Tout jeune retraité, Olivier Dacourt (35 ans) était à la Meinau, hier soir, pour donner le coup d'envoi du derby face à Metz. L'ancien international (27 sélections, 1 but) revient sur ses souvenirs strasbourgeois (1991-1998), romains (2002-2006) et détaille ses nouvelles activités.

 

Meilleur souvenir au Racing

«C'est le centre de formation. C'est là que je suis devenu footballeur professionnel, notamment grâce à Freddy Zix [directeur du centre, 1987-2005] qui a toujours cru en moi. Sinon, l'épopée européenne de 1997 avec les éliminations des Glasgow Rangers, de Liverpoool...»

 

Meilleur souvenir de carrière

«La victoire de la Roma sur la Juve (4-0) en 2003. Nous étions premiers, eux seconds.

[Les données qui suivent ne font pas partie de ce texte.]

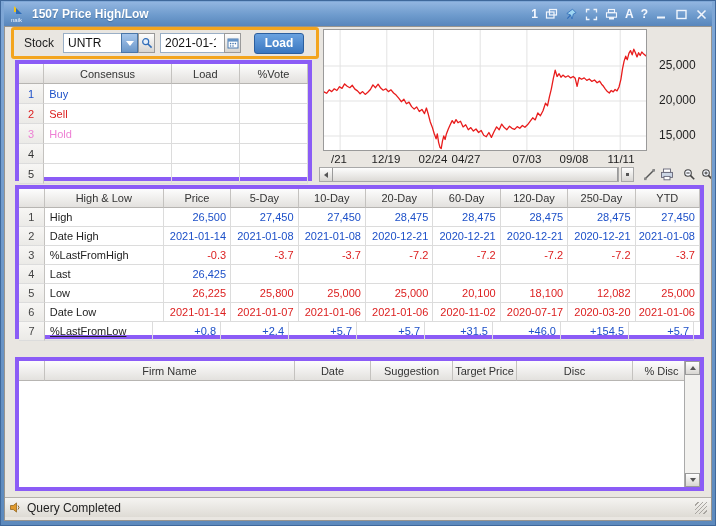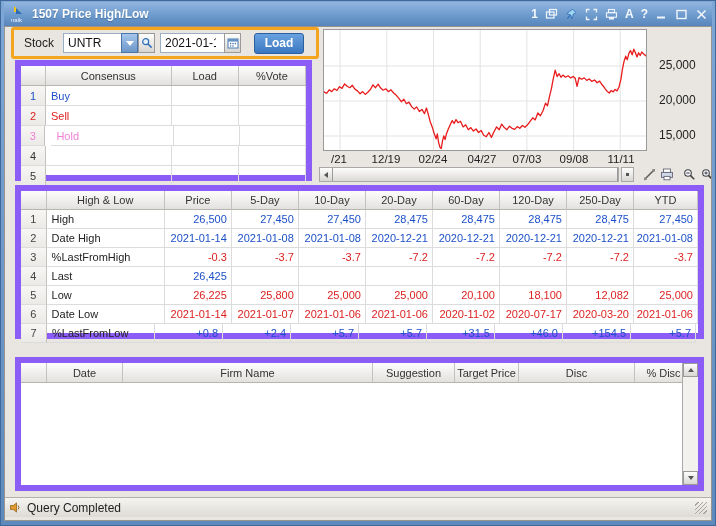--- a/index.html
+++ b/index.html
@@ -59,7 +59,7 @@
   }
 
   
-  .grid { position:absolute; background:#fff; border:6px solid #8b5cf6; }
+  .grid { position:absolute; background:#fff; border:4px solid #8b5cf6; }
   .grow { display:flex; }
   .gcell {
     border-right:1px solid #dcdcdc; border-bottom:1px solid #dcdcdc;

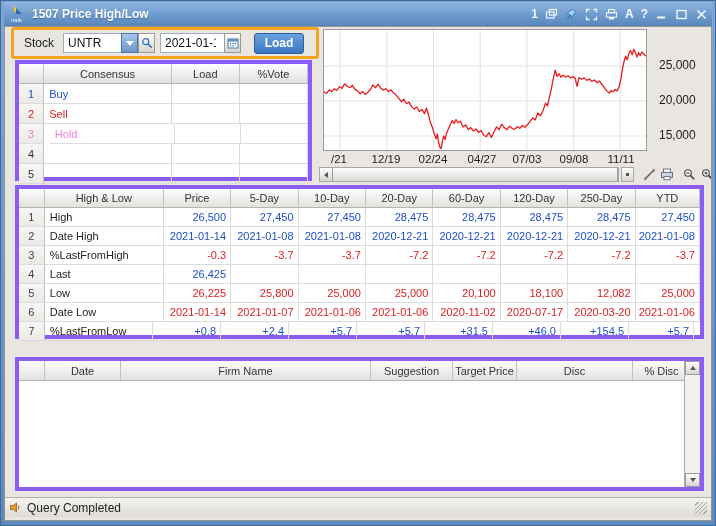--- a/index.html
+++ b/index.html
@@ -245,7 +245,7 @@
           </div>
           <div class="grow">
             <div class="gcell rownum" style="width: 26px; color: rgb(238, 127, 212);">3</div>
-            <div class="gcell cell-left" style="width: 131px; color: rgb(238, 127, 212); margin-left: 6px;">Hold</div>
+            <div class="gcell cell-left" style="width: 131px; color: rgb(238, 127, 212);">Hold</div>
             <div class="gcell cell-right" style="width: 70px;"></div>
             <div class="gcell cell-right" style="width: 70px;"></div>
           </div>

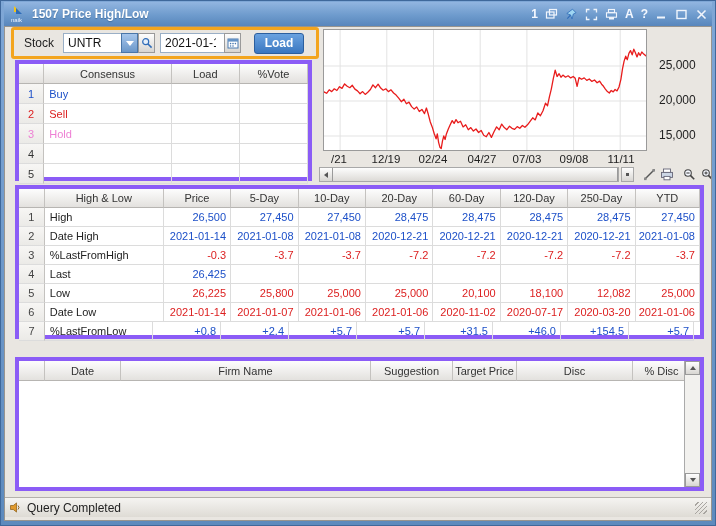--- a/index.html
+++ b/index.html
@@ -284,7 +284,7 @@
           <span style="left: 16px;">/21</span>
           <span style="left: 63px;">12/19</span>
           <span style="left: 110px;">02/24</span>
-          <span style="left: 159px;">04/27</span>
+          <span style="left: 143px;">04/27</span>
           <span style="left: 204px;">07/03</span>
           <span style="left: 251px;">09/08</span>
           <span style="left: 298px;">11/11</span>

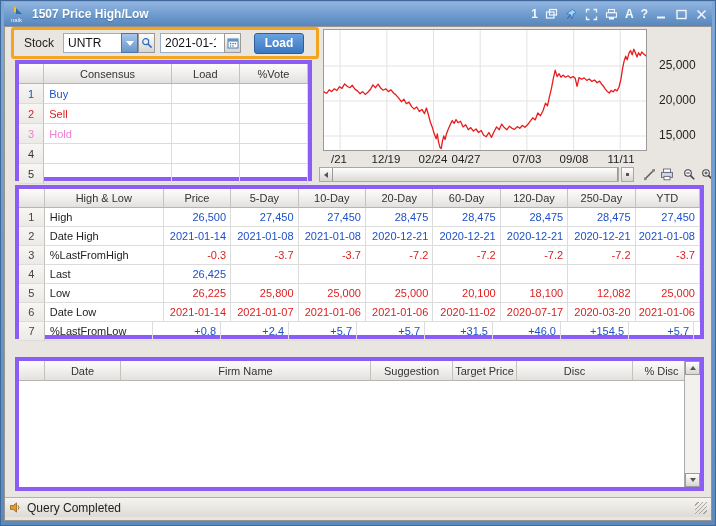--- a/index.html
+++ b/index.html
@@ -424,7 +424,7 @@
           </div>
           <div class="grow">
             <div class="gcell rownum" style="width: 26px;">7</div>
-            <div class="gcell cell-left" style="width: 108px;">%LastFromLow</div>
+            <div class="gcell cell-left" style="width: 108px; text-decoration: underline;">%LastFromLow</div>
             <div class="gcell cell-right" style="width: 68px; color: rgb(29, 80, 200);">+0.8</div>
             <div class="gcell cell-right" style="width: 68px; color: rgb(29, 80, 200);">+2.4</div>
             <div class="gcell cell-right" style="width: 68px; color: rgb(29, 80, 200);">+5.7</div>

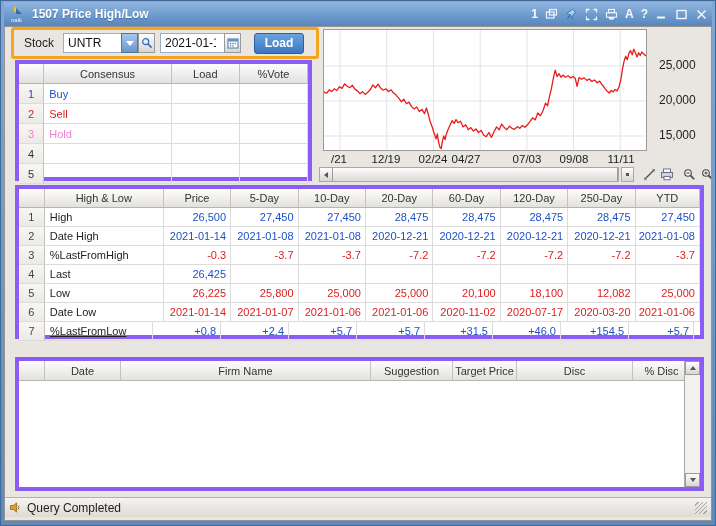--- a/index.html
+++ b/index.html
@@ -441,8 +441,8 @@
       <div id="firm-head">
           <div class="grow">
             <div class="gcell head" style="width: 26px;"></div>
+            <div class="gcell head" style="width: 250px;">Firm Name</div>
             <div class="gcell head" style="width: 76px;">Date</div>
-            <div class="gcell head" style="width: 250px;">Firm Name</div>
             <div class="gcell head" style="width: 82px;">Suggestion</div>
             <div class="gcell head" style="width: 64px;">Target Price</div>
             <div class="gcell head" style="width: 116px;">Disc</div>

C'était le match phare. Je marque le premier but du match. Finalement, on perd lors de l'avant-dernière journée 1-0 à San Siro et c'est l'AC Milan qui est sacré.»

 

Reconversion

«Cela ne fait que deux mois que j'ai arrêté avec le Standard de Liège. Pour l'instant, je prends le temps de visiter pas mal de galeries et de foires internationales d'art moderne ou contemporain. J'emmène et vais chercher mes enfants à l'école. Je fais du sport pour m'entretenir. Pour la suite, j'ai des idées, mais rien de concret. Je possède une maison d'édition spécialisée dans les catalogues d'art moderne et contemporain. Mais devenir consultant m'intéresse.»